# errore nel compilare il kernel

## vdavi81

Sto installando la gentoo 2006.1 il kernel è il 2.6.17-r8.Bhe quando vado a riavviare il mio sitema(oh meglio quando lo avvio ..) mi dice 

VFS:Cannot open root device"hda3" or unknown-block(0,0)

Please append a correct "root=" boot option

Kernel panic - not syncing: VFS:Unable to mount root fs on unknown:block(0,0)

allora io 3 partizioni una per win una di boot e un altra di swap.

nel kernel ho caricato il VFS e i supproti per il file sistem (ext2 ext3 ecc..)

Non capisco proprio cosa possa essere...

Aiutatemi.

----------

## darkmanPPT

non disperare, l'ho avuto anche io questo problema.
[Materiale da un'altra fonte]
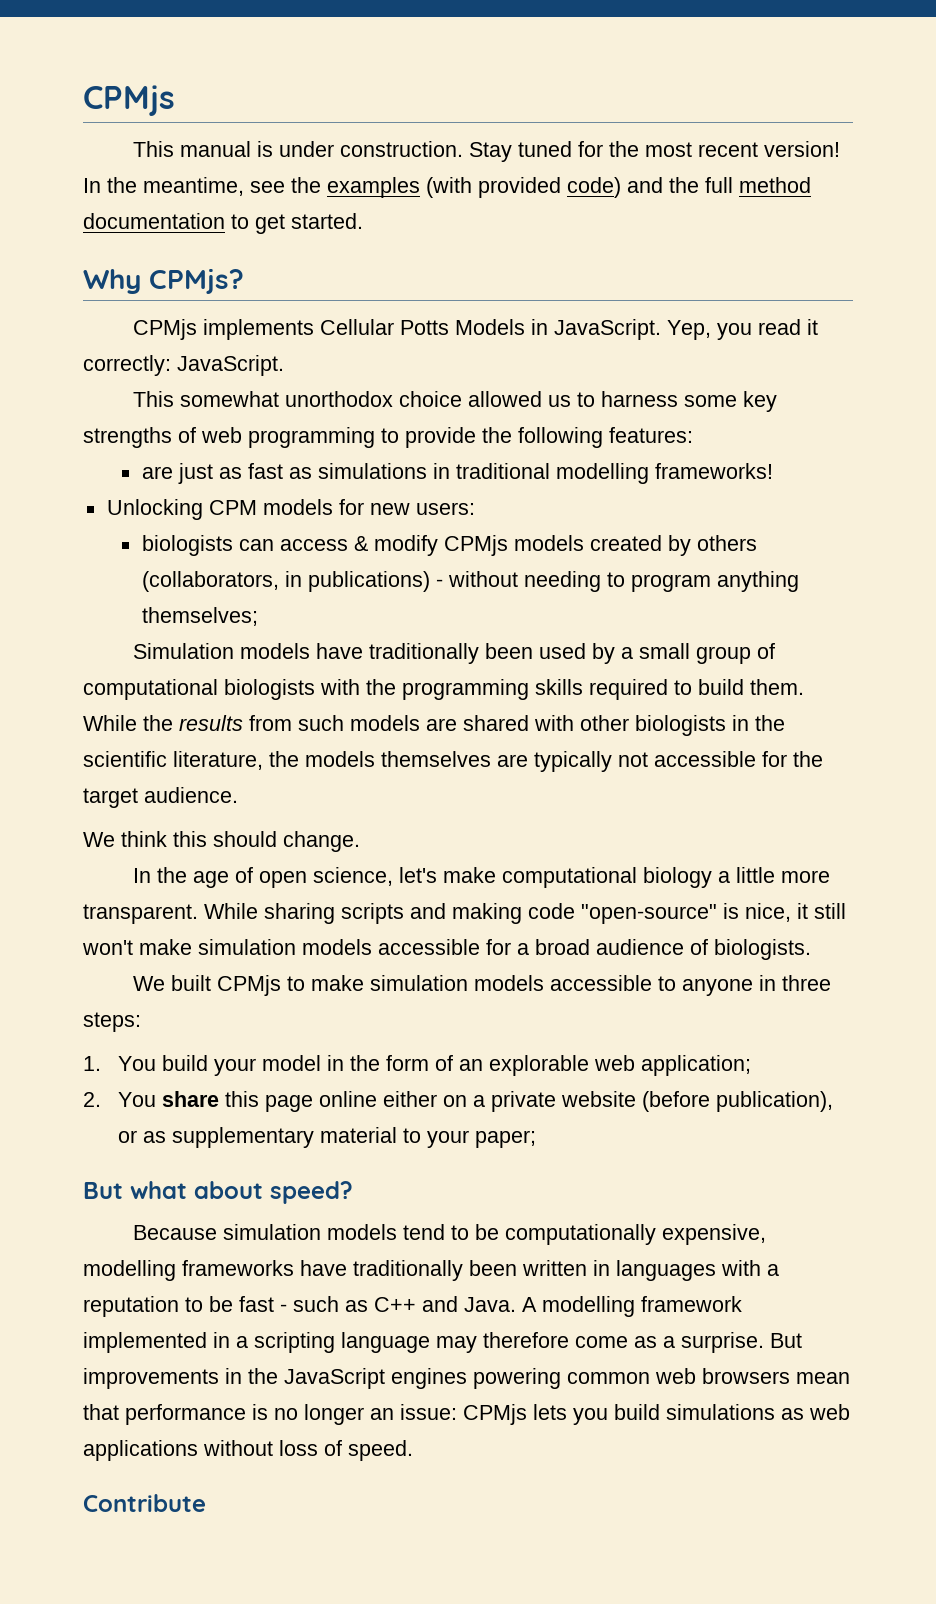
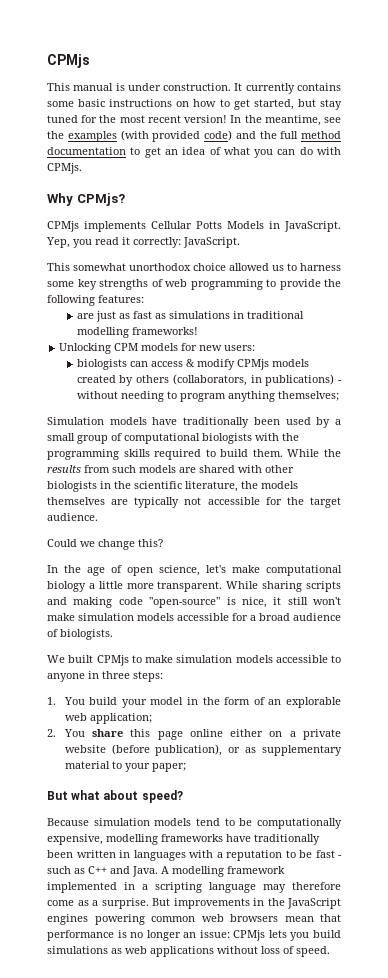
[468,142,512,162] Stay -> [234,83,341,94] [47,99,342,110] It currently contains some basic instructions on how to get started, but stay
[291,213,363,229] started. -> [164,147,342,158] [47,163,82,174] an idea of what you can do with CPMjs.
[83,831,360,852] We think this should change. -> [47,539,163,550] Could we change this?
[83,1494,206,1512] // Contribute -> (330, 951) none

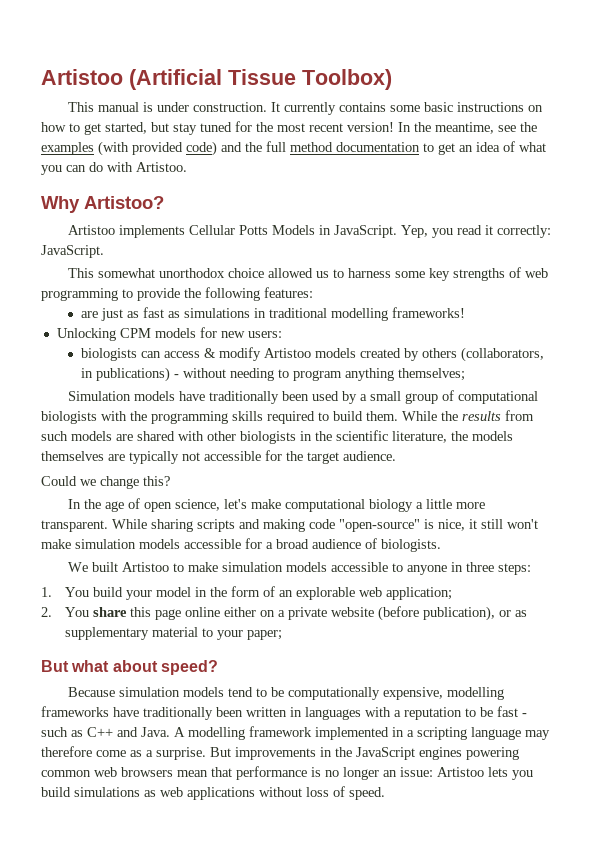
[47,54,90,68] CPMjs -> [41,69,392,90] Artistoo (Artificial Tissue Toolbox)
[47,163,82,174] CPMjs. -> [136,162,187,172] Artistoo.
[76,193,125,206] [47,221,79,232] CPMjs? // CPMjs -> [84,196,164,209] [67,225,115,235] Artistoo? // Artistoo
[236,359,269,370] CPMjs -> [264,348,312,358] Artistoo
[96,655,129,666] CPMjs -> [121,562,169,572] Artistoo
[233,930,266,941] CPMjs -> [437,767,484,777] Artistoo

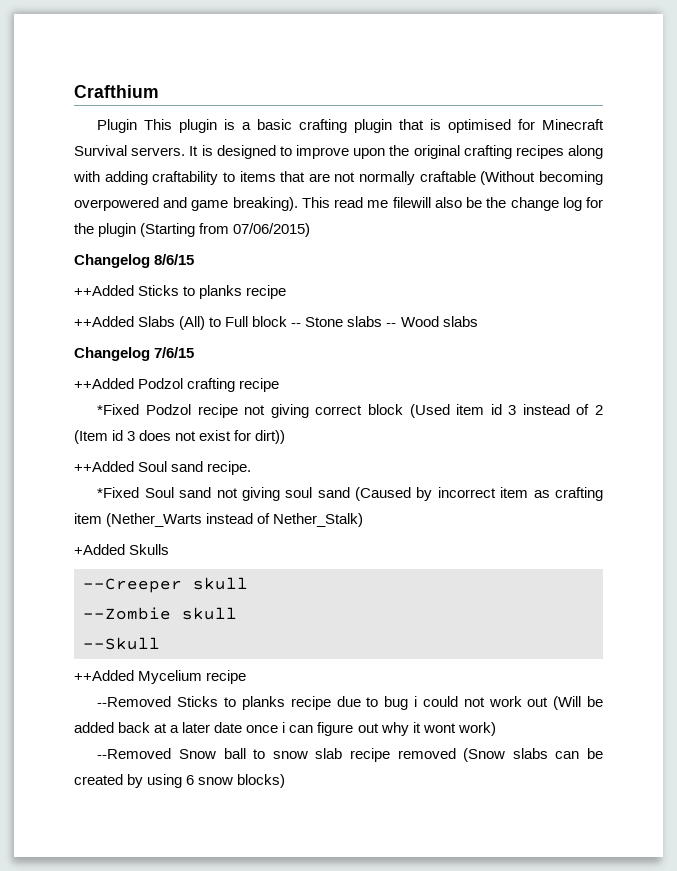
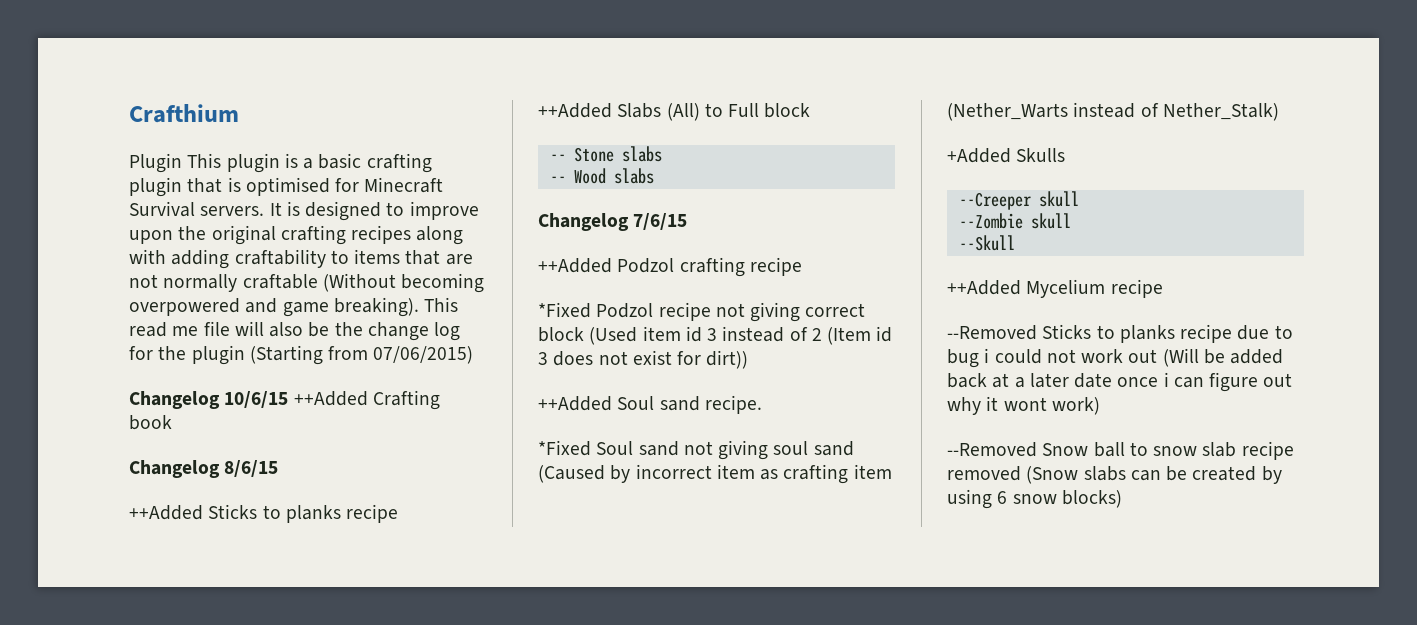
[392,197,431,208] filewill -> [203,321,264,336] file will
(311, 230) none -> [129,390,440,410] [129,415,172,430] // Changelog 10/6/15 ++Added Crafting book
(288, 321) none -> (811, 110) //
(383, 321) none -> (662, 154) //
è solamente che non hai fatto build-in corretto della tua scheda madre o simili.

semplicemente vuol dire che nel kernel non hai fatto build in di tutta la roba necessaria.

avevo un link da qualche parte.. preso dal forum inglese... appena lo trovo lo posto.

non disperare.

anche io all'inizio credevo di aver settato tutto correttamente   :Wink: 

-------------

cavolo! non lo riesco a trovare.

cmq era un howto.

in poche parole ti diceva di controllare di avere messo proc, e simili build in e poi di andare anche nella sezione degli Hdisk (device drivers->ATA/ATAPI/MFM/RLL) e sistemare là

fare build in del tipo (ata,sata, etc) corretto

fare build in, in fondo, della scheda madre corretta.

tutto qui. ricompila e vai! funzionerà

----------

## crisandbea

 *vdavi81 wrote:*   

> Sto installando la gentoo 2006.1 il kernel e il 2.6.17-r8.Bhe quando vado a riavviare il mio sitema(oh meglio quando lo avvio ..) mi dice 
> 
> VFS:Cannot open root device"hda3" or unknown-block(0,0)
> 
> Please append a correct "root=" boot option
> ...

   da quanto dici non hai la partizione di root, e' mi sembra molto strano in quanto senza di quella non capisco dove installi il kernel ed il resto, ed il motivo dell'errore e' quello.   comunque posta un fdisk /dev/hda.  stai installando in modo testuale o con l'installer grafico???

----------

## darkmanPPT

fidati.. non è il problema di partizioni di root.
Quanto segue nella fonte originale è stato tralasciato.